Build Status Maven Central License

Doobie queries generated using higher-kinded data.

See complete documentation at GH pages

Instalation

  1. add in your sbt:
libraryDependencies += "io.scalaland" %% "ocdquery-core" % "0.5.0"

(and maybe some optics library like Quicklens or Monocle)

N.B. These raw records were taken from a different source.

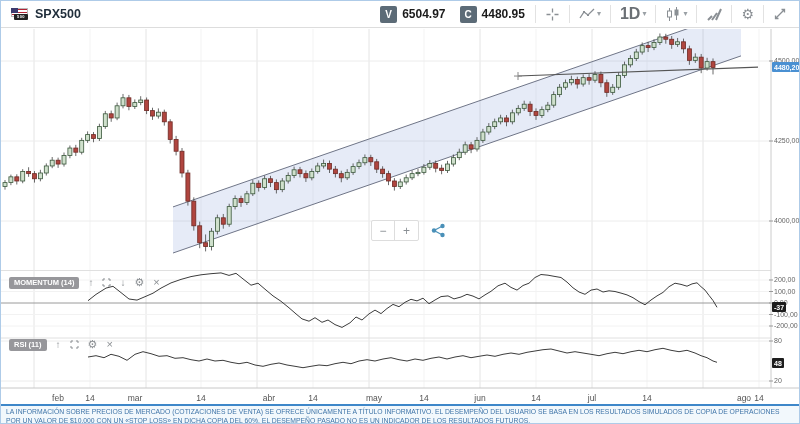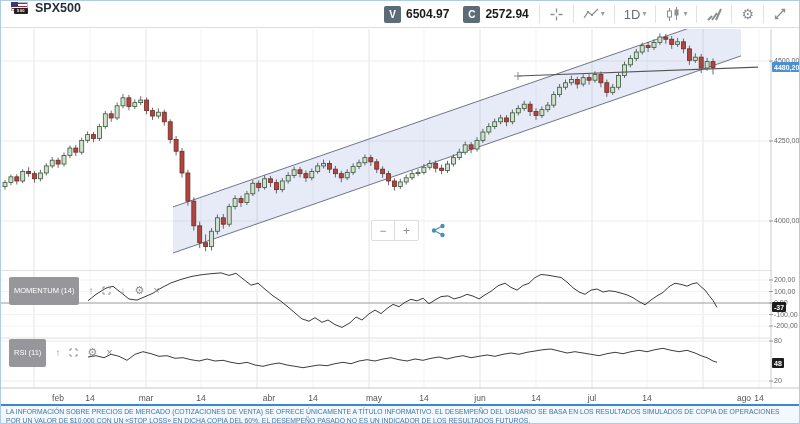"SPX500" #toolbar { align-items: flex-start -> center }
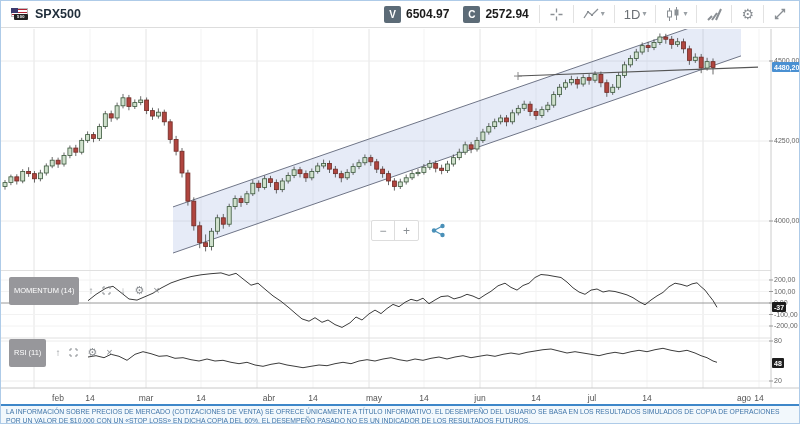"2572.94" span.pxval { text: 2572.94 -> 4480.95 }
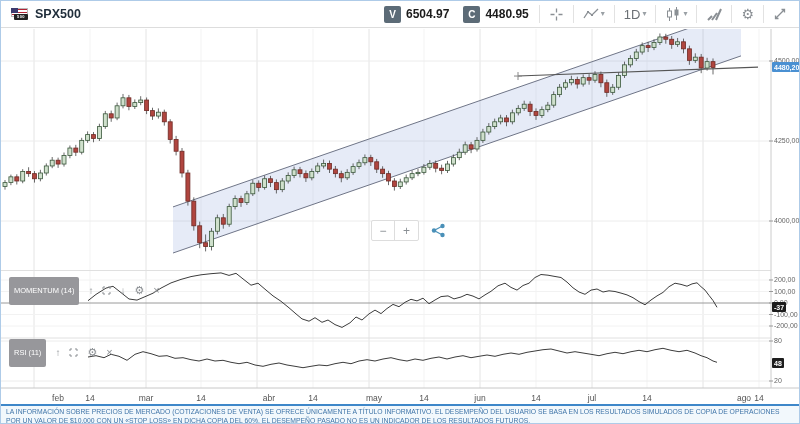"1D" .interval { font-size: 13px -> 16px; font-weight: none -> bold }
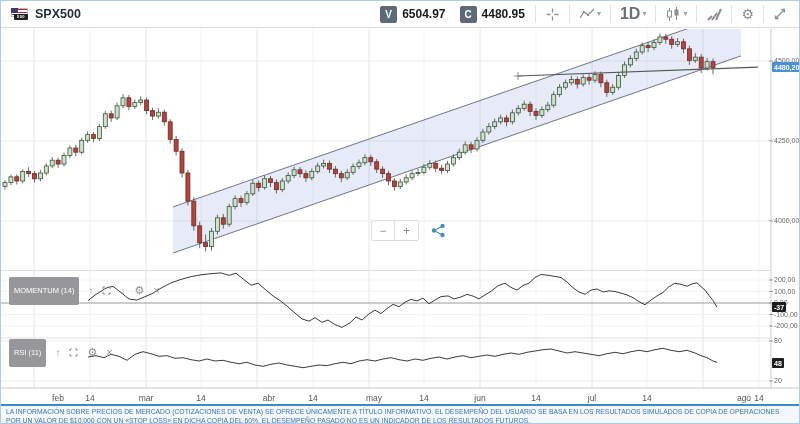"MOMENTUM (14)" .indic-badge { font-weight: normal -> bold; padding: 10px 5px -> 2px 5px }
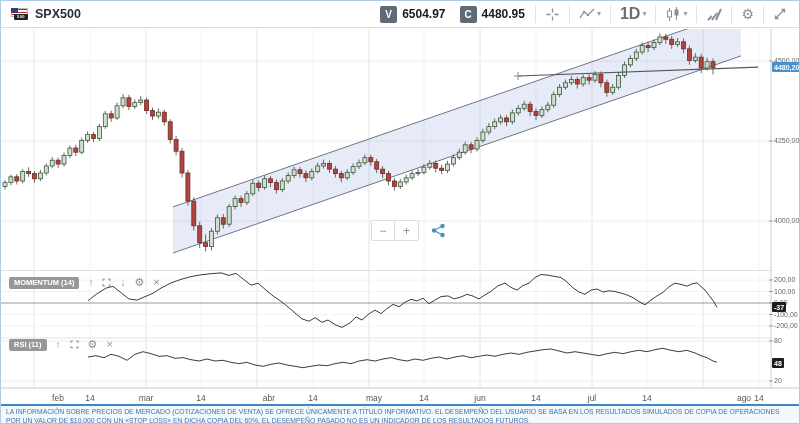"mar" div.xlabel { left: 145px -> 134px }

  1. create higher-kinded data representation:
import java.time.LocalDate
import java.util.UUID

final case class TicketF[F[_], C[_]](
  id:      C[UUID],
  name:    F[String],
  surname: F[String],
  from:    F[String],
  to:      F[String],
  date:    F[LocalDate]
)
  1. create a repository:
import cats.Id
import com.softwaremill.quicklens._
import doobie.h2.implicits._
import io.scalaland.ocdquery._

// only have to do it once!
val TicketRepo: Repo.EntityRepo[TicketF] = {
  // I have no idea why shapeless cannot find this Generic on its own :/
  // if you figure it out, please PR!!!
  implicit val ticketRead: doobie.Read[Repo.ForEntity[TicketF]#Entity] =
    QuasiAuto.read(shapeless.Generic[TicketF[Id, Id]])
    
  Repo.forEntity[TicketF](
    "tickets".tableName,
    // I suggest using quicklens or monocle's extension methods
    // as they are more reliable than .copy
    DefaultColumnNames.forEntity[TicketF].modify(_.from).setTo("from_".columnName)
  )
}
  1. generate queries
// build these in you services with type safety!

TicketRepo.insert(
  // no need to pass "empty" fields like "id = Unit"!
  Create.fromTuple(("John", "Smith", "London", "Paris", LocalDate.now))
).run

import io.scalaland.ocdquery.sql._ // common filter syntax like `=`, `<>`

TicketRepo.update.withFilter { columns =>
  (columns.name `=` "John") and (columns.surname `=` "Smith")
}(
  TicketRepo.emptyUpdate.modify(_.data).setTo(LocalDate.now)
).run

TicketRepo.fetch.withSort(_.name, Sort.Ascending).withLimit(5) {
 _.from `=` "London"
}.to[List]

TicketRepo.delete(_.id `=` deletedId).run
  1. perform even joins returning tuples of entities:
val joiner = TicketRepo
  .join(TicketRepo).on(_._1.id, _._2.id) // after .join() we have a tuple!
  .join(TicketRepo).on(_._2.id, _._3.id) // and now triple!
  .fetch.withSort(_._1.name, Sort.Ascending).withLimit(5) { columns =>
    columns._1.name `=` "John"
  }.to[List] // ConnectionIO[(Entity, Entity, Entity)]

Limitations

  • Library assumes that EntityF is flat, and automatic generation of Doobie queries is done in a way which doesn't allow you to use JOINs, nested SELECTs etc. If you need them you can use utilities from RepoMeta to write your own query, while delegating some of the work to RepoMeta (see how Repo does it!).
  • Using EntityF everywhere is definitely not convenient. Also it doesn't let you define default values like e.g. None/Skipped for optional fields. So use them internally, as entities to work with your database and separate them from entities exposed in your API/published language. You can use chimney for turning public instances to and from internal instances,
  • types sometimes confuse compiler, so while it can derive something like shapeless.Generic[TicketF[Id, Id]], it has issues finding Generic.Aux, so Doobie sometimes get's confused - QuasiAuto let you provide the right values explicitly, so that the derivation is not blocked by such silly issue.